Categories
Misc

Bringing Networking into View with the NVIDIA Air Marketplace

NVIDIA Air now includes the NVIDIA Air Marketplace—a collection of demos to get started building your network digital twin.

Networking simulations are essential since the classical model of deployment, based on CLI and adventurous copy/paste-based configuration, has become inefficient for medium– and large-scale environments. NVIDIA Air provides a platform to build, simulate, and experience a modern data center powered by a modern network operating system (NOS). 

What is NVIDIA Air?

NVIDIA Air is a cloud-based environment, which runs in your browser and is powered in its backend by NVIDIA Cumulus Linux, SONiC, and Linux (that is, a standard server Linux). This approach to networking simulations shows the paradigm shift from traditional networking to the new area of native cloud.  

Air is designed to remove the need for the hypervisor, which is frequently a bottleneck in terms of resources and a time-consuming constraint, for fast feature testing. Air addresses many scenarios:

  • Demo infrastructure (Sonic in the Cloud, Cumulus in the Cloud, Cumulus and Sonic in the Cloud) 
  • Continuous integration 
  • Custom topologies, with the builder 
  • Training and education 
  • Configuration management 

Air provides an always-accessible, always-on training or preproduction environment for networking teams. Enterprises can now shrink their hardware footprint and decrease expenses; lower CapEx due to reduced hardware needs; and lower OpEx using the Air public cloud operational model. With Air, modern cloud-scale networking has never been easier or more powerful.   

NVIDIA Air Marketplace

Recently, we launched the NVIDIA Air Marketplace—a collection of on-demand training, test resources, and demos for Cumulus Linux and other NVIDIA Networking offerings. This collection enhances the simplicity and lowered the barrier of entry to Air. The marketplace consists of content directly created by NVIDIA and by one of the best communities ever: you!  

A display of all the currently available demos in the NVIDIA Air Marketplace.
Figure 1. NVIDIA Air Demo Marketplace

How to get started

The marketplace is here to help those curious or new to Cumulus Linux. The curated demo environments make it easy to test new functionalities and environments in a simple and straightforward way. You can access a complete demo lab that has the same characteristics of a physical environment. Each demo lab also includes a validated demo guide to help you with the lab.  
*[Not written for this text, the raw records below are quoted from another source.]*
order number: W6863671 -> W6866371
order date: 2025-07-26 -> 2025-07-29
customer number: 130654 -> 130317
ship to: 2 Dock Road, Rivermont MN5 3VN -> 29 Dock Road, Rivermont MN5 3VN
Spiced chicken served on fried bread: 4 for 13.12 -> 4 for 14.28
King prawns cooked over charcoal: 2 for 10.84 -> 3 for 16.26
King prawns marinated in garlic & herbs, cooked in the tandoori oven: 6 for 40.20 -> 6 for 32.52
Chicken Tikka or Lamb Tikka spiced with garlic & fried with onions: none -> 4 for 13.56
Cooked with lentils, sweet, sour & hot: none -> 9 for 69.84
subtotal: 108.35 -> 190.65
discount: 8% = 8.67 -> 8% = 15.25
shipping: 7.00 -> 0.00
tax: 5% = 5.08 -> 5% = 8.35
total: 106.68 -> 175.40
First, you must access the air.nvidia.com portal using your username and password, or by creating a new account.  After you have entered the platform, on the left sidebar, choose Demo Marketplace. From here, you can view a catalog of prebuilt scenarios that allow you to create a lab about the specific feature or configuration you would like to test. 
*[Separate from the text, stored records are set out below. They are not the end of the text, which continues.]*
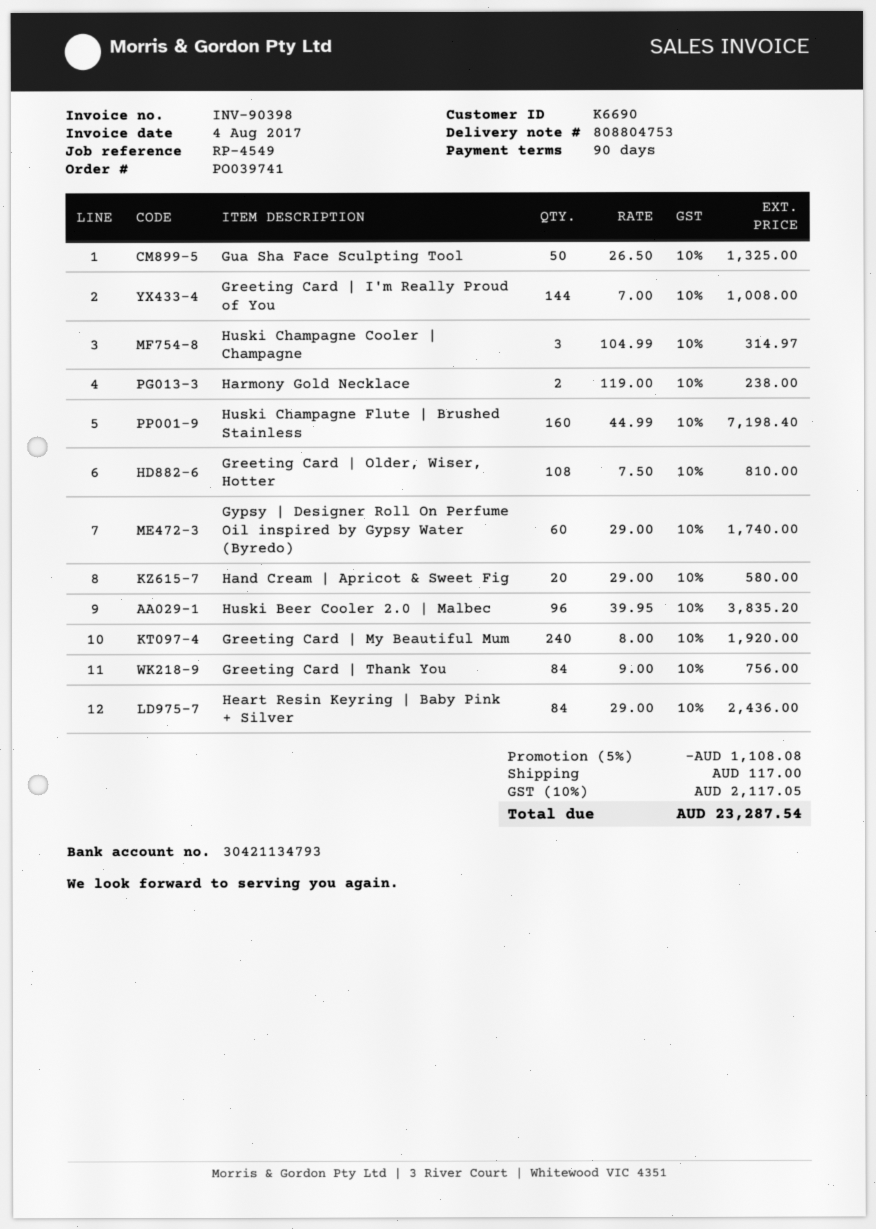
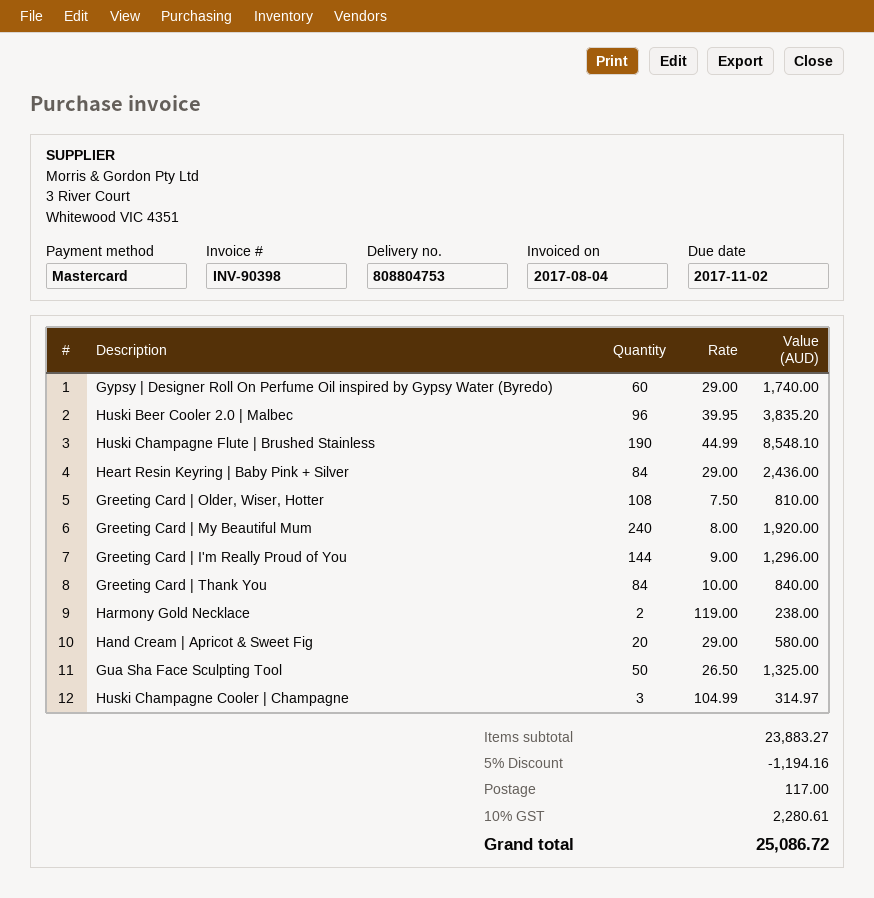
Greeting Card | I'm Really Proud of You: 144 x 7.00 = 1008.00 -> 144 x 9.00 = 1296.00
Huski Champagne Flute | Brushed Stainless: 160 x 44.99 = 7198.40 -> 190 x 44.99 = 8548.10
Greeting Card | Thank You: 84 x 9.00 = 756.00 -> 84 x 10.00 = 840.00
discount: 5% = 1108.08 -> 5% = 1194.16
tax: 10% = 2117.05 -> 10% = 2280.61
total: 23287.54 -> 25086.72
Choose the scenario that piques your interest. From here, you can read the README, explore the git repository, or start the demo with a single click.

A screenshot showing the popup README and a
Figure 3.  Starting a demo

Air then allocates the resources required. Thanks to the low Cumulus footprint of 768 MB, it takes roughly 90 seconds to spin up 15+ nodes.

When the lab is loaded, you can log in to the mgmt-server from your browser or with your favorite SSH client. 

A screenshot of the loaded demo where you can navigate the command line through Air or with your favorite SSH client.
Figure 5. Guided tours

For example, from lterm2:

> ssh -p 16732 cumulus@worker01.air.nvidia.com
Welcome to Ubuntu 18.04.5 LTS (GNU/Linux 4.15.0-151-generic x86_64)

* Documentation: https://help.ubuntu.com
* Management:    https://landscape.canonical.com
* Support:       https://ubuntu.com/advantage

System information as of Tue Oct 19 13:03:58 UTC 2021

System load:  0.07             Processes:           114
Usage of /:   29.2% of 9.29GB  Users logged in:     0
Memory usage: 23%              IP address for eth0: 169.254.0.2
Swap usage:   0%               IP address for eth1: 192.168.200.1

25 updates can be applied immediately.
16 of these updates are standard security updates.
To see these additional updates run: apt list --upgradable

New release '20.04.3 LTS' available.
Run 'do-release-upgrade' to upgrade to it.

Last login: Tue Oct 19 13:03:46 2021 from fd01:1:1:32c5::1
cumulus@oob-mgmt-server :~$ 

Create your own demo

Do you have an idea for a demo for a specific use case? This is the perfect time to become an active part of the community. You can create your own demo environment and submit it for review by contacting your NVIDIA sales representative or an NVIDIA team member. The Air team will review and publish the demos to the marketplace.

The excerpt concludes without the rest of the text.